-- DATA SHOWN follows --
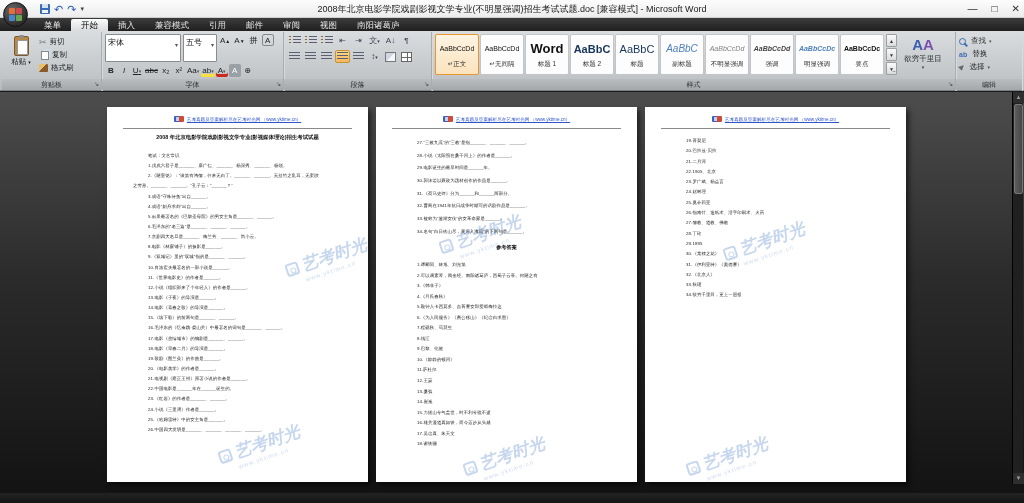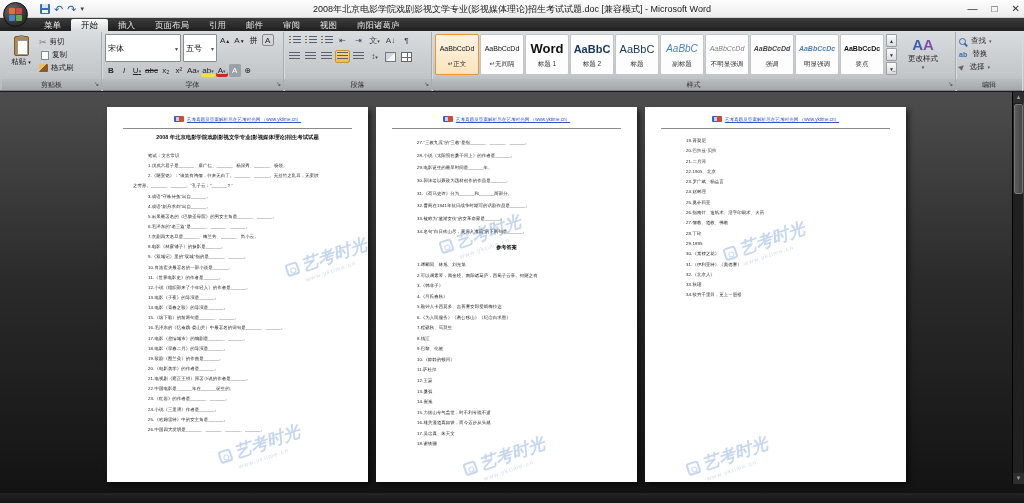--- a/index.html
+++ b/index.html
@@ -54,21 +54,21 @@
   .clip-ic:after{content:""; position:absolute; left:4px; top:-2px; width:5px; height:3px; background:#8e8e8e; border-radius:1px;}
   .paste-btn .lbl { font-size:7.5px; color:#1e1e1e;}
   .clip-items { margin-left:34px; display:flex; flex-direction:column; gap:1px; padding-top:2px;}
   .mini-item { display:flex; align-items:center; gap:3px; height:12px; font-size:7.5px; color:#1e1e1e; cursor:default;}
   .ic-cut { color:#777; font-size:9px;}
   .ic-copy { width:8px; height:9px; border:1px solid #888; background:#fff; box-shadow:2px -2px 0 -0.5px #cfe0f0; margin-left:2px;}
   .ic-brush { width:9px; height:8px; background:linear-gradient(135deg,#e8c06a 45%,#8a5a2a 45%); border-radius:1px;}
 
   
   .combo { display:inline-flex; height:13px; border:1px solid #898d90; background:#fff; font-size:8px;
-    align-items:center; padding:13px 2px; color:#111; border-radius:1px; cursor:default;}
+    align-items:flex-end; padding:13px 2px; color:#111; border-radius:1px; cursor:default;}
   .combo .dd { margin-left:auto; font-size:6px; color:#555; padding-left:3px;}
   .btnrow { display:flex; gap:1px; margin-top:2px; align-items:center;}
   .tbtn { min-width:12px; height:13px; font-size:8px; color:#222; text-align:center; line-height:13px;
     border-radius:2px; padding:0 1px; cursor:default;}
   .tbtn .dd { font-size:5px; color:#555;}
   .tbtn.bold{font-weight:bold}.tbtn.ital{font-style:italic}
   .tbtn.und{text-decoration:underline}.tbtn.strike{text-decoration:line-through}
   .bar-y { box-shadow:inset 0 -3px 0 #f7e13c;}
   .bar-r { box-shadow:inset 0 -3px 0 #cc2a1e;}
   .tbtn.shade { background:#9aa0a6; color:#fff;}
@@ -148,42 +148,42 @@
 </head>
 <body>
 
 <div class="titlebar">
   <div class="qat">
     <span class="disk"></span>
     <span class="qbtn">↶</span>
     <span class="qbtn">↷</span>
     <span class="more">▾</span>
   </div>
-  <div class="win-title">2008年北京电影学院戏剧影视文学专业(影视媒体理论)招生考试试题.doc [兼容模式] - Microsoft Word</div>
+  <div class="win-title">2008年北京电影学院戏剧影视文学专业(不明显强调)招生考试试题.doc [兼容模式] - Microsoft Word</div>
   <div class="win-controls">
     <span>—</span>
     <span>□</span>
     <span>✕</span>
   </div>
 </div>
 <div class="orb">
   <div class="orb-logo">
       <i></i>
       <i></i>
       <i></i>
       <i></i>
     </div>
 </div>
 
 <div class="tabstrip">
   <div id="ribbon-tabs" style="display:flex;align-items:flex-end;">
       <div class="tab">菜单</div>
       <div class="tab active">开始</div>
       <div class="tab">插入</div>
-      <div class="tab">页面布局</div>
+      <div class="tab">兼容模式</div>
       <div class="tab">引用</div>
       <div class="tab">邮件</div>
       <div class="tab">审阅</div>
       <div class="tab">视图</div>
       <div class="tab">南阳诸葛庐</div>
     </div>
 </div>
 <div class="helpball"></div>
 
 <div class="ribbon">
@@ -356,21 +356,21 @@
             <div class="t-label">要点</div>
           </div>
         </div>
       <div class="gal-scroll">
         <span>▲</span>
         <span>▼</span>
         <span>▼̲</span>
       </div>
       <div class="chgstyle">
         <div class="aa">A<i>A</i></div>
-        <div class="lbl">更改样式</div>
+        <div class="lbl">欲穷千里目</div>
         <div class="dd">▾</div>
       </div>
     </div>
     <div class="g-label">
       <span>样式</span>
       <span class="launcher">↘</span>
     </div>
   </div>
 
   <div class="group" style="width:66px;border-right:none">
-- DATA SHOWN concluded --
# TASK TO COMPLETE:
The images in the entries above should be left out; please reproduce exactly the lines from the first through the one containing "width:8px; height:9px; border:1px".

# TASK RESPONSE:
--- a/index.html
+++ b/index.html
@@ -54,21 +54,21 @@
   .clip-ic:after{content:""; position:absolute; left:4px; top:-2px; width:5px; height:3px; background:#8e8e8e; border-radius:1px;}
   .paste-btn .lbl { font-size:7.5px; color:#1e1e1e;}
   .clip-items { margin-left:34px; display:flex; flex-direction:column; gap:1px; padding-top:2px;}
   .mini-item { display:flex; align-items:center; gap:3px; height:12px; font-size:7.5px; color:#1e1e1e; cursor:default;}
   .ic-cut { color:#777; font-size:9px;}
   .ic-copy { width:8px; height:9px; border:1px solid #888; background:#fff; box-shadow:2px -2px 0 -0.5px #cfe0f0; margin-left:2px;}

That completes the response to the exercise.